Remarks — On morphological grounds, the new species is related to Alchemilla demissa (endemic to mountains of C and W Europe), with which it shares most of the vegetative characters and some flower features (sepals longer than or exceptionally subequalling epicalyx segments, receptacle glabrous, or sometimes slightly hairy in proximal part). However, a careful comparison of their morphological features (Table 1) shows relevant differences: A. cadinensis is easily distinguished from A. demissa by its hairy petioles, shorter teeth of distal lobes and smaller achenes exceeding receptacle in 15–30 % of their length.

Alchemilla borderei S. E. Fröhner, a species endemic to the C Pyrenees and Cantabrian Mountains (Fröhner, 1998), is somewhat similar to A. cadinensis, but can be easily separated by several characters (Table 1): erect to ascending stems, wider petioles (which are sometimes glabrous), basal leaves abaxially hairy only on distal part of nerves, larger distal teeth, larger flowers, achenes exceeding receptacle in 33–40 % of their length and especially by almost always having sepals shorter than epicalyx segments (Fröhner, 1998). We have never observed epicalyx segments longer than sepals in A. cadinensis.

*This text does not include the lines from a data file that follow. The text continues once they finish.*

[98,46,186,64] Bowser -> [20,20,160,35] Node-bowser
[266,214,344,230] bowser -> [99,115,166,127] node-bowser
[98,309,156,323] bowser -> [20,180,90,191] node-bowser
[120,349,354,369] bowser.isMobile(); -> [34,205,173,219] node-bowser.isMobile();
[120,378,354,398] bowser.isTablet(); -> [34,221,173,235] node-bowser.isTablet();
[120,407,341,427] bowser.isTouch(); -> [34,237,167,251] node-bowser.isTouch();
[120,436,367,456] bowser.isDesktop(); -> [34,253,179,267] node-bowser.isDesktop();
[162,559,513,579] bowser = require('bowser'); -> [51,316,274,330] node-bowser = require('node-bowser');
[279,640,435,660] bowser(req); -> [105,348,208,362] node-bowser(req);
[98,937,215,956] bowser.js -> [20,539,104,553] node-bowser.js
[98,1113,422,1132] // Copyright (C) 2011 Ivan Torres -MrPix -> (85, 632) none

Alchemilla cadinensis also resembles A. frigens Buser, a species included within the A. demissa aggregate (Fröhner 2004) endemic to the Alps and Jura. Alchemilla frigens differs from A. cadinensis in shorter pedicels, usually 0.4–1 mm long, longer achenes and less deeply lobed leaves (Table 1). In addition, the stems of A. frigens are usually glabrous.

The new species is somewhat close to Alchemilla fallax Buser (endemic to mountains of S Europe), but differs in the following features: epicalyx segments shorter than or exceptionally subequalling sepals (vs longer than sepals) and length/width ratio 1.6–2.2 (vs 2.5–4), leaves more deeply lobed, 32–61 % of nerve length (vs 8-30(-40) % of nerve length), stems distinctly narrower, 0.7–1.2 mm wide (vs 7–30 mm wide), hairy in 15–25 % of their length (vs 30–80 % of their length), and achenes smaller, 1.2–1.45 mm long (vs 1.5–1.8 mm long).

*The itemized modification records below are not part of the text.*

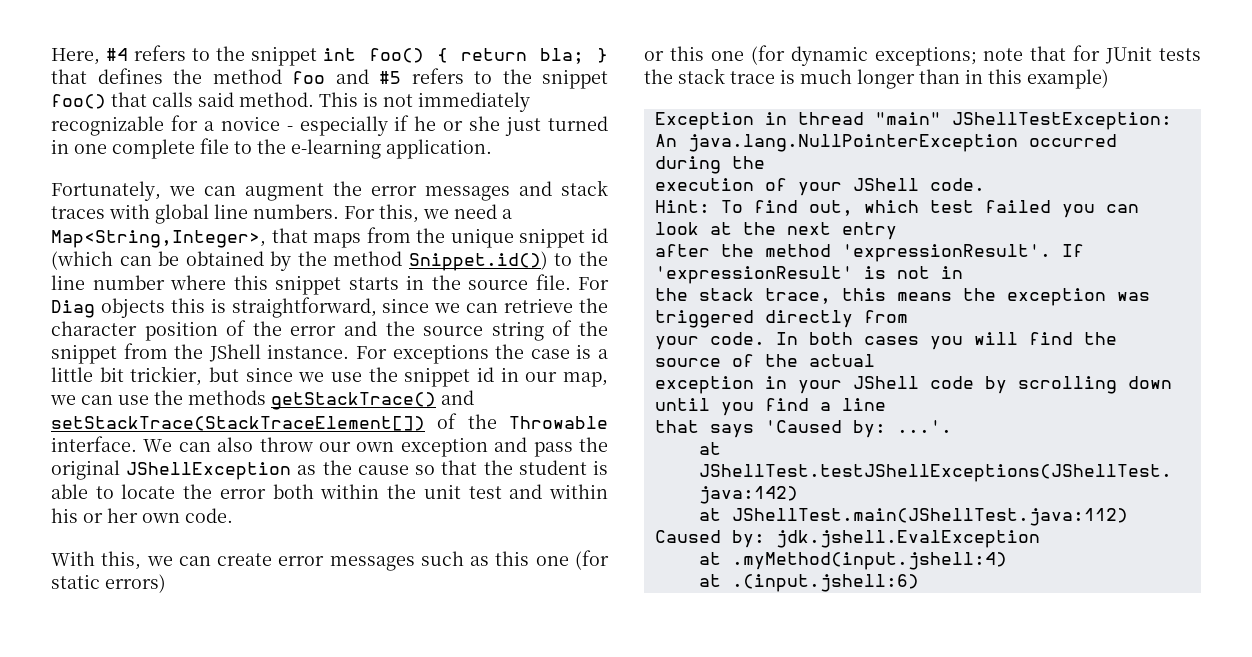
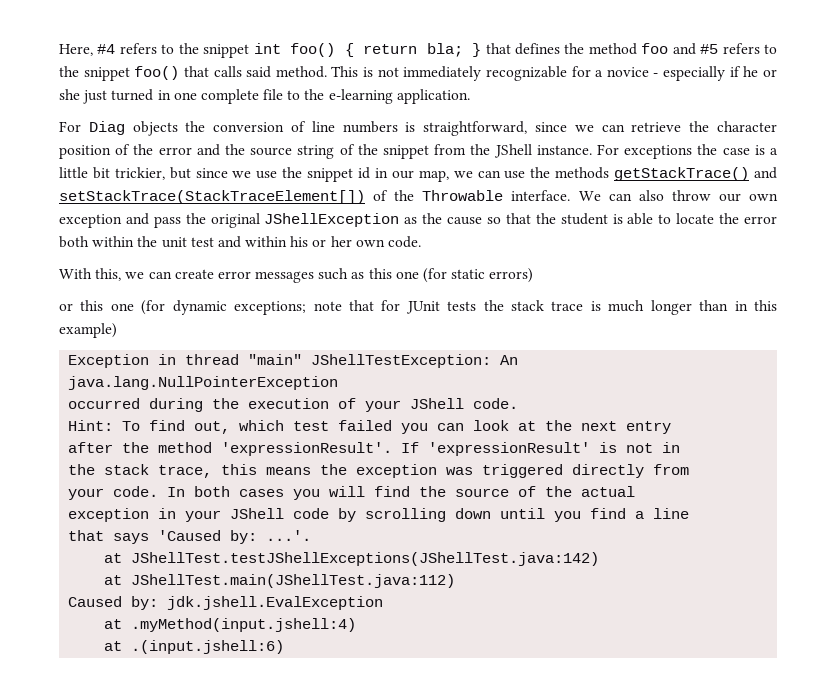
[51,180,608,201] [51,204,512,224] [51,227,608,248] [51,251,608,271] [51,274,609,295] [51,298,205,318] Fortunately, we can augment the error messages and stack traces with global line numbers. For this, we need a Map<String,Integer>, that maps from the unique snippet id (which can be obtained by the method Snippet.id()) to the line number where this snippet starts in the source file. For Diag objects this -> [59,121,398,136] For Diag objects the conversion of line numbers
(1018, 143) none -> (339, 383) //
(765, 162) // -> (240, 403) none

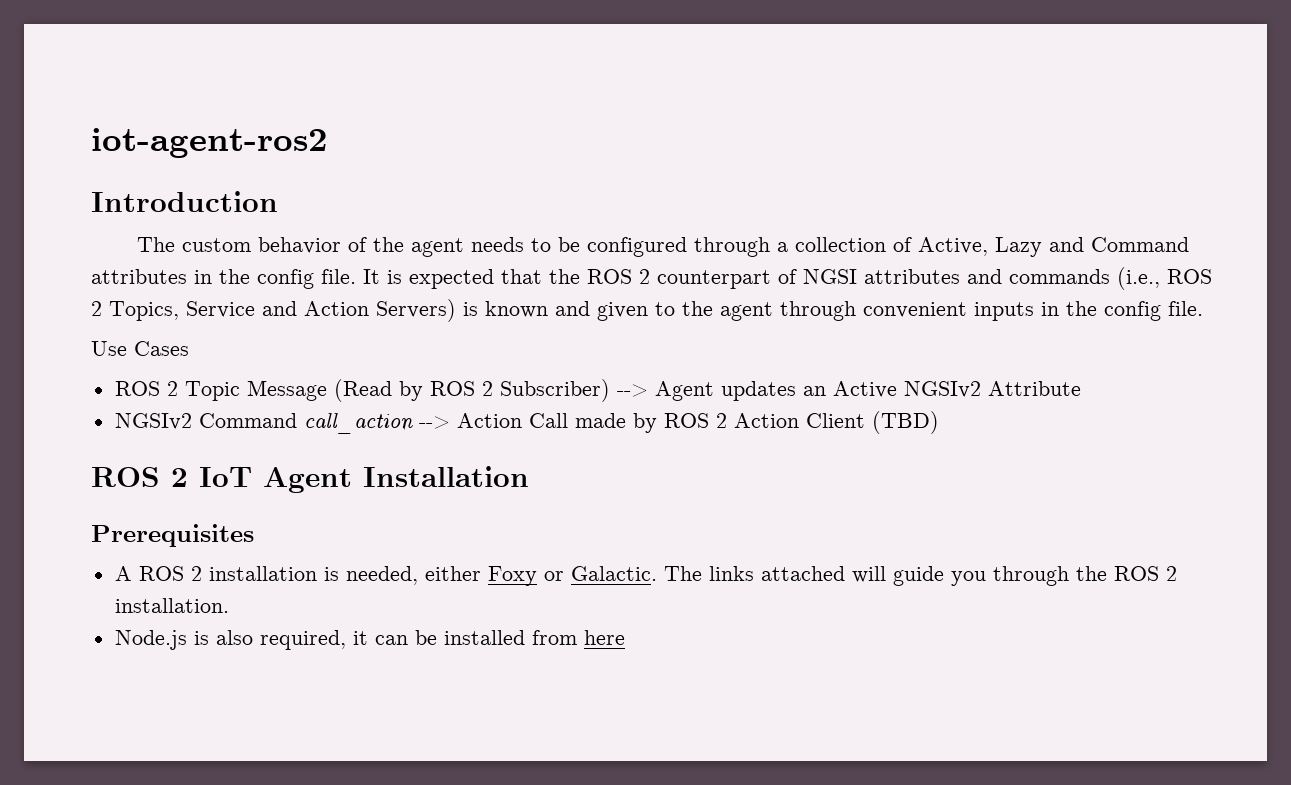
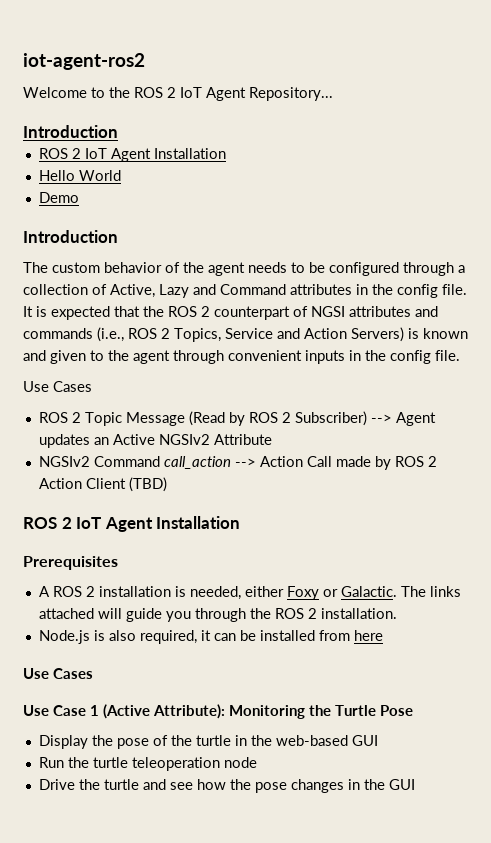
(328, 143) none -> [23,87,333,101] [23,125,118,138] [38,148,226,162] [38,170,121,181] [38,192,79,203] // Welcome to the ROS 2 IoT Agent Repository... // Introduction // ROS 2 IoT Agent Installation // Hello World // Demo
(625, 637) none -> [23,668,93,679] [23,704,413,719] [38,735,378,749] [38,757,257,771] [38,779,415,793] // Use Cases // Use Case 1 (Active Attribute): Monitoring the Turtle Pose // Display the pose of the turtle in the web-based GUI // Run the turtle teleoperation node // Drive the turtle and see how the pose changes in the GUI

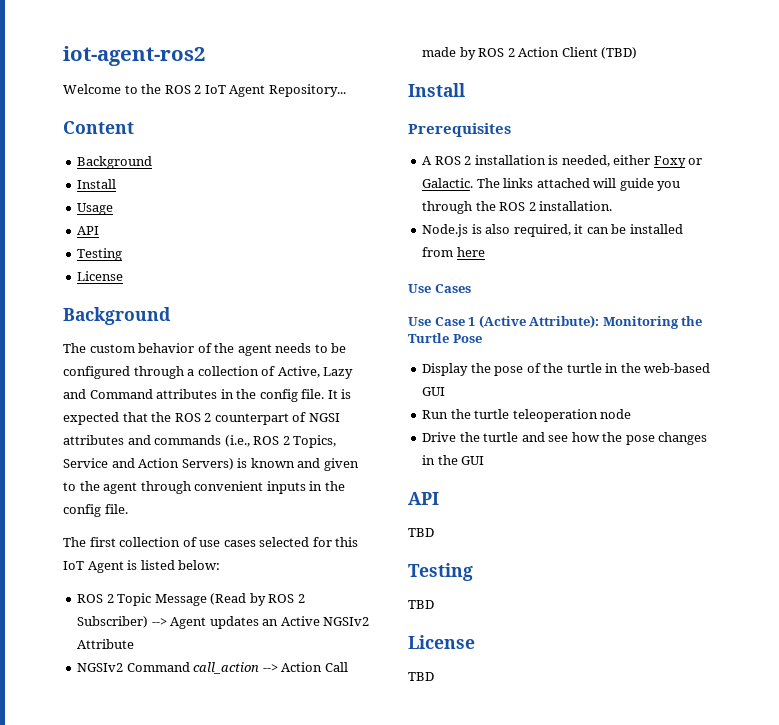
[23,125,118,138] [38,148,226,162] [38,170,121,181] [38,192,79,203] [23,230,118,243] Introduction // ROS 2 IoT Agent Installation // Hello World // Demo // Introduction -> [63,121,134,134] [77,156,153,169] [77,179,117,189] [77,203,114,215] [77,226,100,235] [77,248,123,261] [77,271,124,281] [63,307,171,325] Content // Background // Install // Usage // API // Testing // License // Background
[23,381,92,392] Use Cases -> [63,537,359,547] [63,560,221,573] The first collection of use cases selected for this IoT Agent is listed below:
[23,516,241,532] ROS 2 IoT Agent Installation -> [408,83,465,97] Install
(415, 784) none -> [408,492,439,505] [408,528,434,537] [408,563,473,581] [408,600,434,609] [408,635,475,649] [408,672,434,681] // API // TBD // Testing // TBD // License // TBD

Morphological relationships with Alchemilla fissa (endemic to mountains of C and S Europe) appear to be more remote. This species can be easily separated by several characters: glabrous (rarely hairy) stems and leaves, translucent and deeply divided basal leaves with strongly divergent teeth, and longer epicalyx segments (Table 1).

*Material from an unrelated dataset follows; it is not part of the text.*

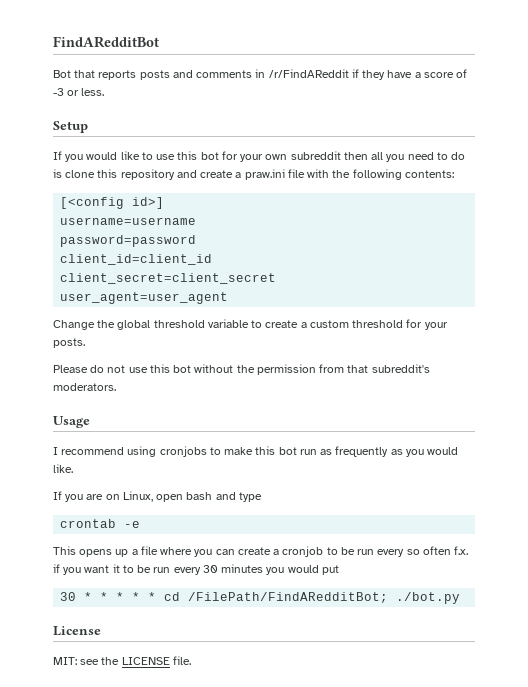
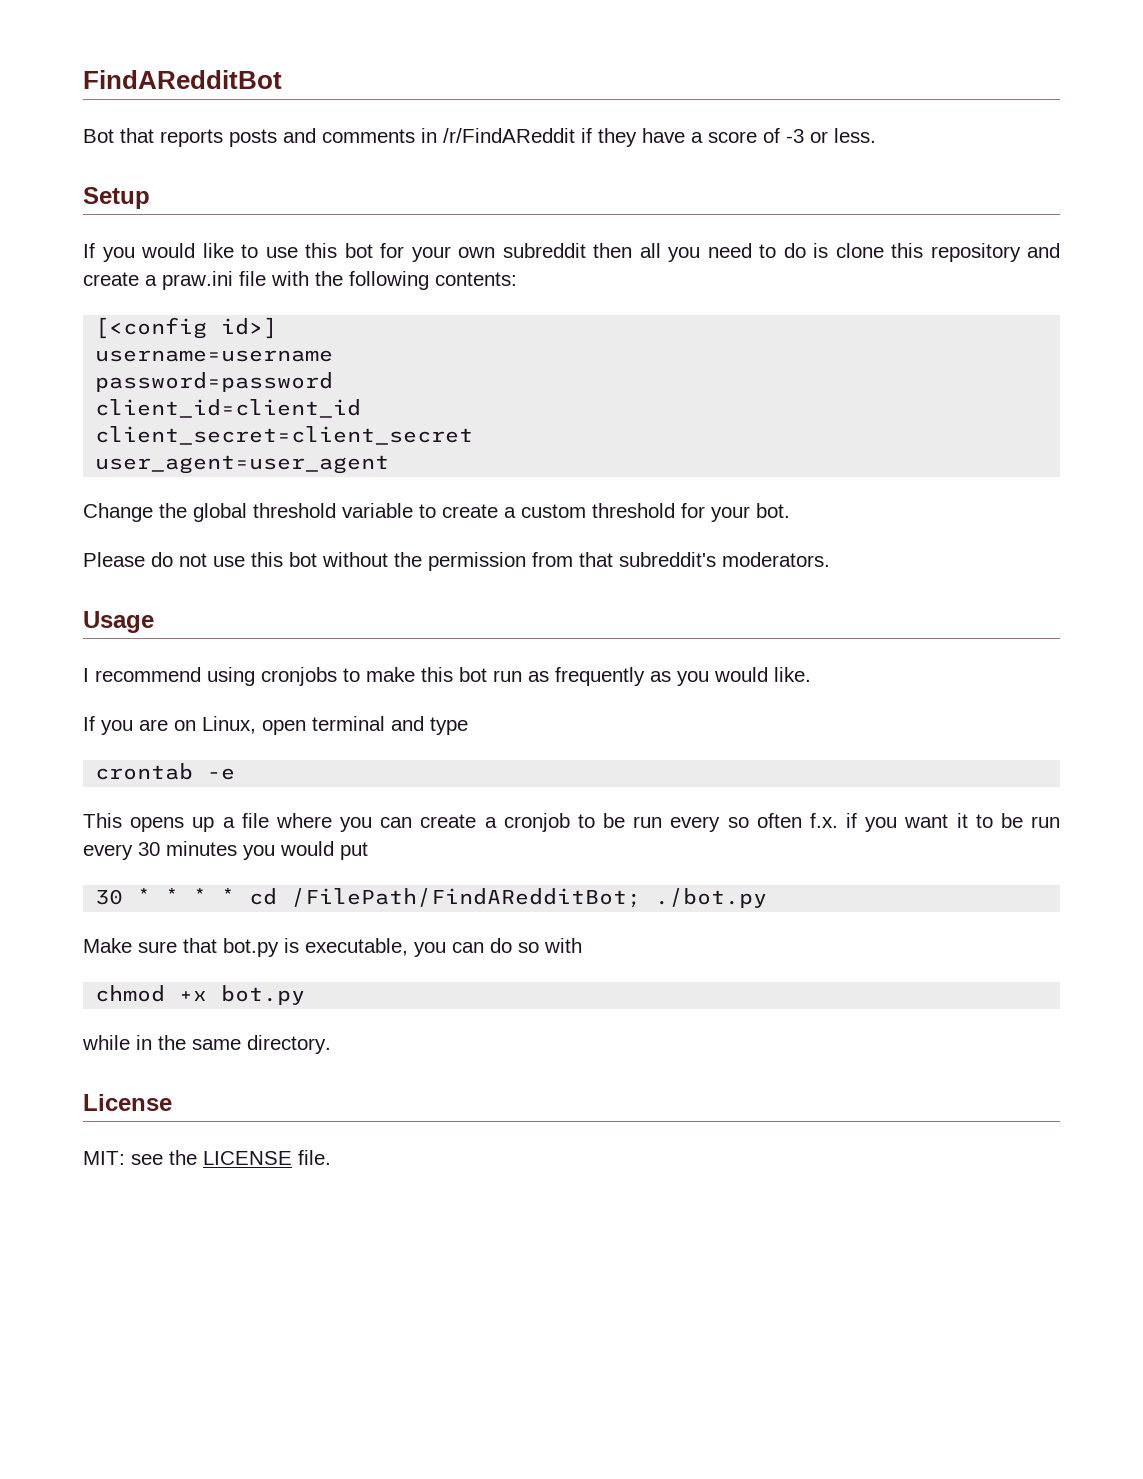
[53,338,85,348] posts. -> [756,503,790,518] bot.
[186,492,213,500] bash -> [312,716,385,731] terminal
[148,592,157,601] * -> (236, 896) none
(461, 598) none -> [83,938,582,957] [95,985,306,1005] [82,1035,331,1054] // Make sure that bot.py is executable, you can do so with // chmod +x bot.py // while in the same directory.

Moreover, there are significant morphological differences between Alchemilla cadinensis and other species that are not strictly associated with alpine snowbeds, such as A. incisa Buser, endemic to the Alps, Jura, N Apennines and Tatra. Alchemilla incisa differs distinctively from A. cadinensis in its deeply divided basal leaves (40–67 % of nerve length) with well-separated lobes (with almost U-shaped incisions) and longer teeth (up to 4 mm long), and by its epicalyx segments being usually as long as the sepals.